> [Directions]:
Whenever a line below holds the word "Polarity", count it; please give only the final number.

----- Record extracts

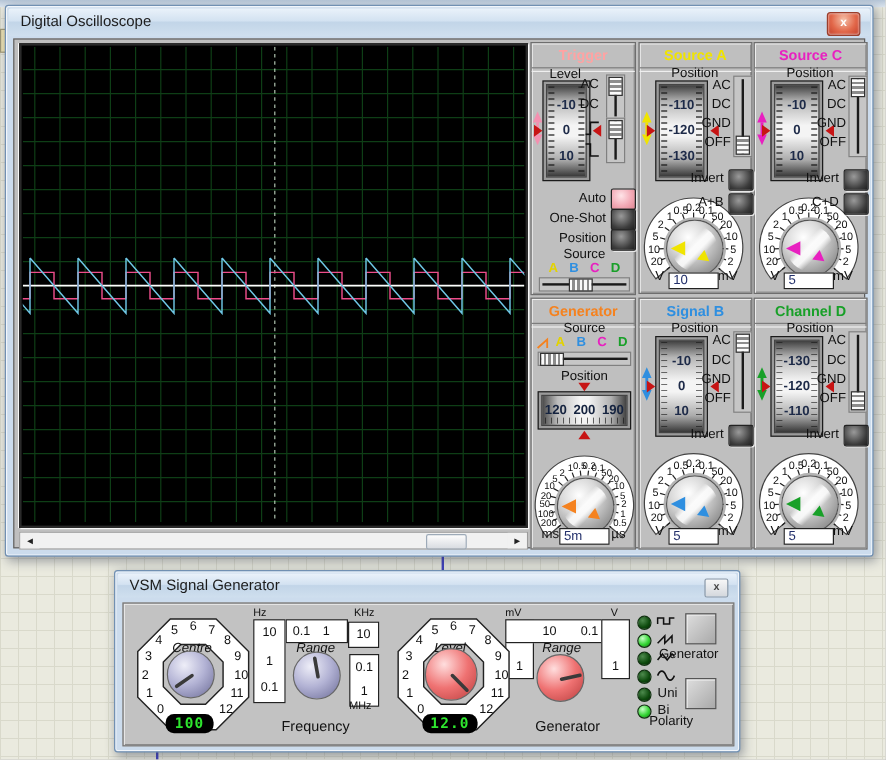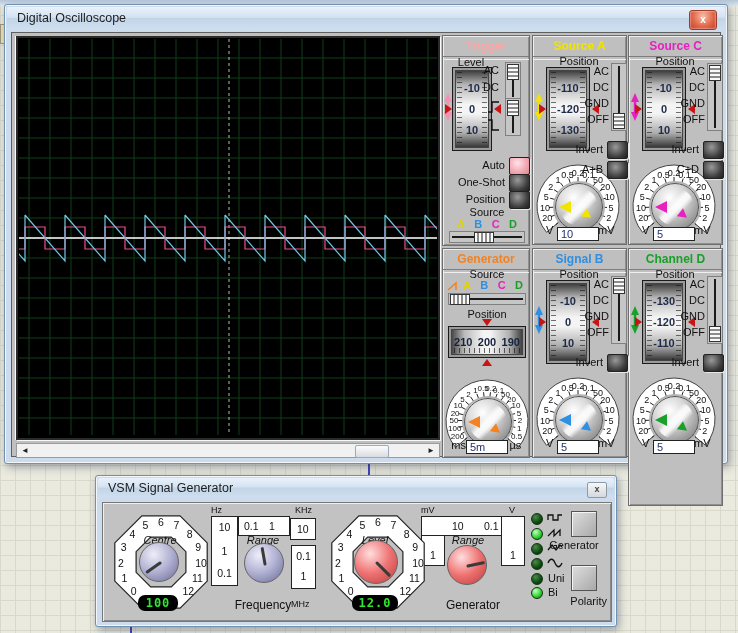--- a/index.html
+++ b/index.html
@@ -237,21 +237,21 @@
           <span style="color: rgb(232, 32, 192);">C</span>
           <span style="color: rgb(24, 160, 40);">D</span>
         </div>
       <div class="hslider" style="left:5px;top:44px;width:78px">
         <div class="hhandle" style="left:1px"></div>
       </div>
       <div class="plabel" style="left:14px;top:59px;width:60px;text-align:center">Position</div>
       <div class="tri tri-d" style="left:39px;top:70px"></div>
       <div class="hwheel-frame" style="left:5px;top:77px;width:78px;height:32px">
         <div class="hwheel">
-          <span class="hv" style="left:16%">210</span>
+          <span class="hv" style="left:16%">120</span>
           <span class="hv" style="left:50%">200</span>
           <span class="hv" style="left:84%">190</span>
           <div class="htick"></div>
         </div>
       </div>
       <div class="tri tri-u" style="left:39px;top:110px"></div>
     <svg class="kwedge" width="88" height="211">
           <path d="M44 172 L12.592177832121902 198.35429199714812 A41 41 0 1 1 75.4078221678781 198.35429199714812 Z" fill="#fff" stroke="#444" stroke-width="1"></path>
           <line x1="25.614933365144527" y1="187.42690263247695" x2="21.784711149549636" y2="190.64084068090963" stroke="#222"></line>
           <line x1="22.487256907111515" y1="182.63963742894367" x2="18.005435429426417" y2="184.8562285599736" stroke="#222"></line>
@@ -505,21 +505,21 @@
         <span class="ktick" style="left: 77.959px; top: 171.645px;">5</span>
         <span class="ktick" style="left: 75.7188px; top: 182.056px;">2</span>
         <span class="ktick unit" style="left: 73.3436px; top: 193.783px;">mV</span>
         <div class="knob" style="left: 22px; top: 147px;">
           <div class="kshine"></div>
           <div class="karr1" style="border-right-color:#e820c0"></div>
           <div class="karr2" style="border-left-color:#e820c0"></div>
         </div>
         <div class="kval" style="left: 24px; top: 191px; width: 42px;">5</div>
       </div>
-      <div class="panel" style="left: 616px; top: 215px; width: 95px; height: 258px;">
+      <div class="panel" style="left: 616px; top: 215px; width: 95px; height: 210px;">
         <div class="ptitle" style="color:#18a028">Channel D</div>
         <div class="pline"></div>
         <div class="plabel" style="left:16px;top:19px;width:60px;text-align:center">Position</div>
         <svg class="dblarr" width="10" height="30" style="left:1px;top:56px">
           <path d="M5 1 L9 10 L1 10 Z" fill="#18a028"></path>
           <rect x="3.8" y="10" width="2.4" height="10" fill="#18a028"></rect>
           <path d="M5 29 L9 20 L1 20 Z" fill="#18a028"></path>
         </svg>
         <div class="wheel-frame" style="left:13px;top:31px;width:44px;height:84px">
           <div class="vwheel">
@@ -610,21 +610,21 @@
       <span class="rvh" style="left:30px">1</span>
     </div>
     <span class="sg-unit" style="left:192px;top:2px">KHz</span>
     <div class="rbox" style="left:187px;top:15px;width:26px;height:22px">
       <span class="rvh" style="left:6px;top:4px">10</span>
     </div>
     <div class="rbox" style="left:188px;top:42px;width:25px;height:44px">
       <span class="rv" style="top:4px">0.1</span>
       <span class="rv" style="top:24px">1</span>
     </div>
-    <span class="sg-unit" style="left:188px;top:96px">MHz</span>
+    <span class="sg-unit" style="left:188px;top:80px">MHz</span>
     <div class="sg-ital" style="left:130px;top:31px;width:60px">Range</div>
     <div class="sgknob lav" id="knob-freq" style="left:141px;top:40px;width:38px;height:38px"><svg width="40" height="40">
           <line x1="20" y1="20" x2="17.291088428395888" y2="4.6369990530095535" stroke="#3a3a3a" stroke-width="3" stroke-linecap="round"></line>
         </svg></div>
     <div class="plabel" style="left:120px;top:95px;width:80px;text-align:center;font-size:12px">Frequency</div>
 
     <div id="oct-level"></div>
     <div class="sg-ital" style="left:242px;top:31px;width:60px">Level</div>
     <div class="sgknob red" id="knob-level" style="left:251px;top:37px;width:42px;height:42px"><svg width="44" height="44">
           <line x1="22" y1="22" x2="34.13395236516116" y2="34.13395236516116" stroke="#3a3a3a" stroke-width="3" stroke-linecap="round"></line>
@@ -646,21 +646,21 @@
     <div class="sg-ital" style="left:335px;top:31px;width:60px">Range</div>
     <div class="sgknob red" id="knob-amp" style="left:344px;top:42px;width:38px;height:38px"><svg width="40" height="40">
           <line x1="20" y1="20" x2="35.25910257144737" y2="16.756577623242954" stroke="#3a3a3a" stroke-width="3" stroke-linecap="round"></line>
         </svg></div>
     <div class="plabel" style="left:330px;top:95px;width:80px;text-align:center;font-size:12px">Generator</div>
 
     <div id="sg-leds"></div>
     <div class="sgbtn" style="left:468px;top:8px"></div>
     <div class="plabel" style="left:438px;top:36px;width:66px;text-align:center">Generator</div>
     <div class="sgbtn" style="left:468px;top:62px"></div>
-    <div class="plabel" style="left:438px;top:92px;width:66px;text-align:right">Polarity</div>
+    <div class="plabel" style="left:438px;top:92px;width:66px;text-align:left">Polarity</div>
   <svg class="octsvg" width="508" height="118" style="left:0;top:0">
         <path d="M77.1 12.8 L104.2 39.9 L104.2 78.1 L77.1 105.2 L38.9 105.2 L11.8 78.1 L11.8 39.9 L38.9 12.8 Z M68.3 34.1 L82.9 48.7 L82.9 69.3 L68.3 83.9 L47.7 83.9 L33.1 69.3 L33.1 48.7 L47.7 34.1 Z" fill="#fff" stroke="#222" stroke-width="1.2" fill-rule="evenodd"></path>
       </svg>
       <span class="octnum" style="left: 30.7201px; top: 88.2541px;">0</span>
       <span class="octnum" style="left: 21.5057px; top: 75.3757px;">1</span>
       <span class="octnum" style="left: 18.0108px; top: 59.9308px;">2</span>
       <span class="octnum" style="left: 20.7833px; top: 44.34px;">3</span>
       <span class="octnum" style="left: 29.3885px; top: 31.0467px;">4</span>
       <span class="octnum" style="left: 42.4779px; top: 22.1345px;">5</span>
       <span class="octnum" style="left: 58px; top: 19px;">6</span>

----------
----- Record extracts

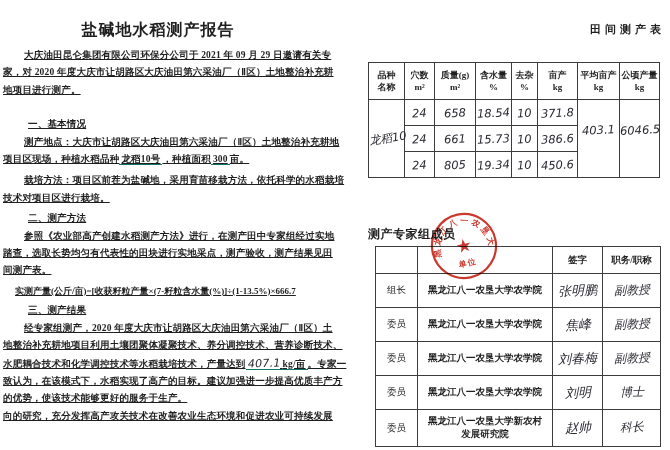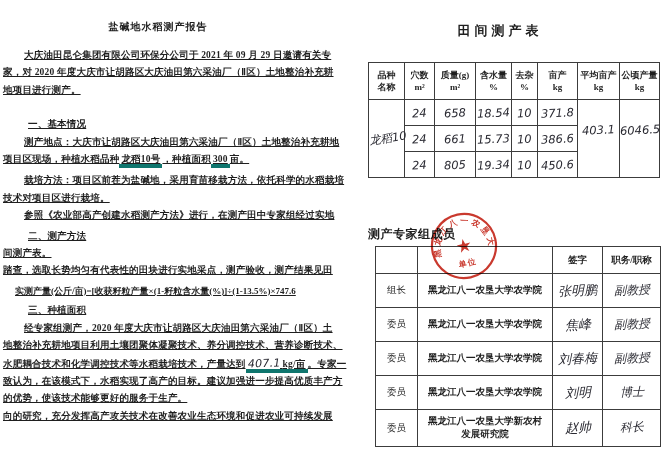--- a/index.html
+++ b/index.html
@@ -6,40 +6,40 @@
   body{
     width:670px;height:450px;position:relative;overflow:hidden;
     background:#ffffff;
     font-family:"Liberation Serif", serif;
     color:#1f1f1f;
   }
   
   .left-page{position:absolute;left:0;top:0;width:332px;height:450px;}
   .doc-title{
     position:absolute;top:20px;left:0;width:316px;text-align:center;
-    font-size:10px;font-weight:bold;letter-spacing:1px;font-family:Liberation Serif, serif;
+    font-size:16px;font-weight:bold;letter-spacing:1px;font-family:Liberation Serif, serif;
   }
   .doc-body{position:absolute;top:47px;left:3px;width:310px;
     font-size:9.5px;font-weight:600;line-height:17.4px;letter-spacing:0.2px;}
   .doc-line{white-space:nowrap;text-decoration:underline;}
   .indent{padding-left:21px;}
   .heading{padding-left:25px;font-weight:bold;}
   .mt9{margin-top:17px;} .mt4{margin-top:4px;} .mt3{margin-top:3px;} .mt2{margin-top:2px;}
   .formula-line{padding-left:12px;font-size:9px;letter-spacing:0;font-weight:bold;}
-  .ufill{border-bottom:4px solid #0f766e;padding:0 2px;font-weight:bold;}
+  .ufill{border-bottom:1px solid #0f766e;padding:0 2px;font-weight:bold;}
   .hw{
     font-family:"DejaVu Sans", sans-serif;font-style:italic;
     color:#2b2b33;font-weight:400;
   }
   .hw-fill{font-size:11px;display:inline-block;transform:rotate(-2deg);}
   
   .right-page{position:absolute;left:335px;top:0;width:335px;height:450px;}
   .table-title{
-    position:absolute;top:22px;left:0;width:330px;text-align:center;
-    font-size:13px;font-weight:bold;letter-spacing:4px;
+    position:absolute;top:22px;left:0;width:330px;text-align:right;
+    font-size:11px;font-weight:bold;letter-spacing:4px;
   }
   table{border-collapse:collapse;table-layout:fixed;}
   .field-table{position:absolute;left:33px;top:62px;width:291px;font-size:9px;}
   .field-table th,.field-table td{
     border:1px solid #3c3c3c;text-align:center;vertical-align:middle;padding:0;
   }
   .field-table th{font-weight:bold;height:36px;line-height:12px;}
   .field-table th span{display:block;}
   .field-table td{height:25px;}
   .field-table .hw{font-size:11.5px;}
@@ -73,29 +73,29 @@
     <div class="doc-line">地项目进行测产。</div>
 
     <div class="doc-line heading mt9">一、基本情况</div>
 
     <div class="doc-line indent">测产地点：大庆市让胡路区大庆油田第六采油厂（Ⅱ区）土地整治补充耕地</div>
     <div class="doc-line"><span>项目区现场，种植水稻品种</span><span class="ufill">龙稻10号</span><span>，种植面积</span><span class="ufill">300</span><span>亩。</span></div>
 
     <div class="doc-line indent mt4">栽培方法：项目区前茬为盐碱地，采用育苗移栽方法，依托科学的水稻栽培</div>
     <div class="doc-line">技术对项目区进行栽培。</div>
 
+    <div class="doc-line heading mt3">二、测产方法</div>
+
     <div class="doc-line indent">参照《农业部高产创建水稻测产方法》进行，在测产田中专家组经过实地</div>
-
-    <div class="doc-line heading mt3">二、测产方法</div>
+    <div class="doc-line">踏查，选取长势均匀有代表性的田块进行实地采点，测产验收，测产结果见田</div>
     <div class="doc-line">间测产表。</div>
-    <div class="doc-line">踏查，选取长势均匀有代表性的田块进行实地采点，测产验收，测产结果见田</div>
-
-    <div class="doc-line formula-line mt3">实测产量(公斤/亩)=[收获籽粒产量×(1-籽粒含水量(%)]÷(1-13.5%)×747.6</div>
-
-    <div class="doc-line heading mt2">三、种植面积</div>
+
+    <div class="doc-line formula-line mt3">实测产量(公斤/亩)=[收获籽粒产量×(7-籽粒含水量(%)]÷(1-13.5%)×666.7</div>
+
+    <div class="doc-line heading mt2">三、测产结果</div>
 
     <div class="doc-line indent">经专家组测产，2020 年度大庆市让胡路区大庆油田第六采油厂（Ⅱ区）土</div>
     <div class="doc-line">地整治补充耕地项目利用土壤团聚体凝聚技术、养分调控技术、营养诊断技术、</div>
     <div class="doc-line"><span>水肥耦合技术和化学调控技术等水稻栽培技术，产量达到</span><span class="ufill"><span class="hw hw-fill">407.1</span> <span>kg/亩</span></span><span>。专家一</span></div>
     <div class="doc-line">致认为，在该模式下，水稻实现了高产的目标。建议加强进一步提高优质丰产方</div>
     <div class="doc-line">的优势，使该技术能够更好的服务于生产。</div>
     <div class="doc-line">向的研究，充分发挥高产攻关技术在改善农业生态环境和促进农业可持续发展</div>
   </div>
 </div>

----------

> [Written answer]:
2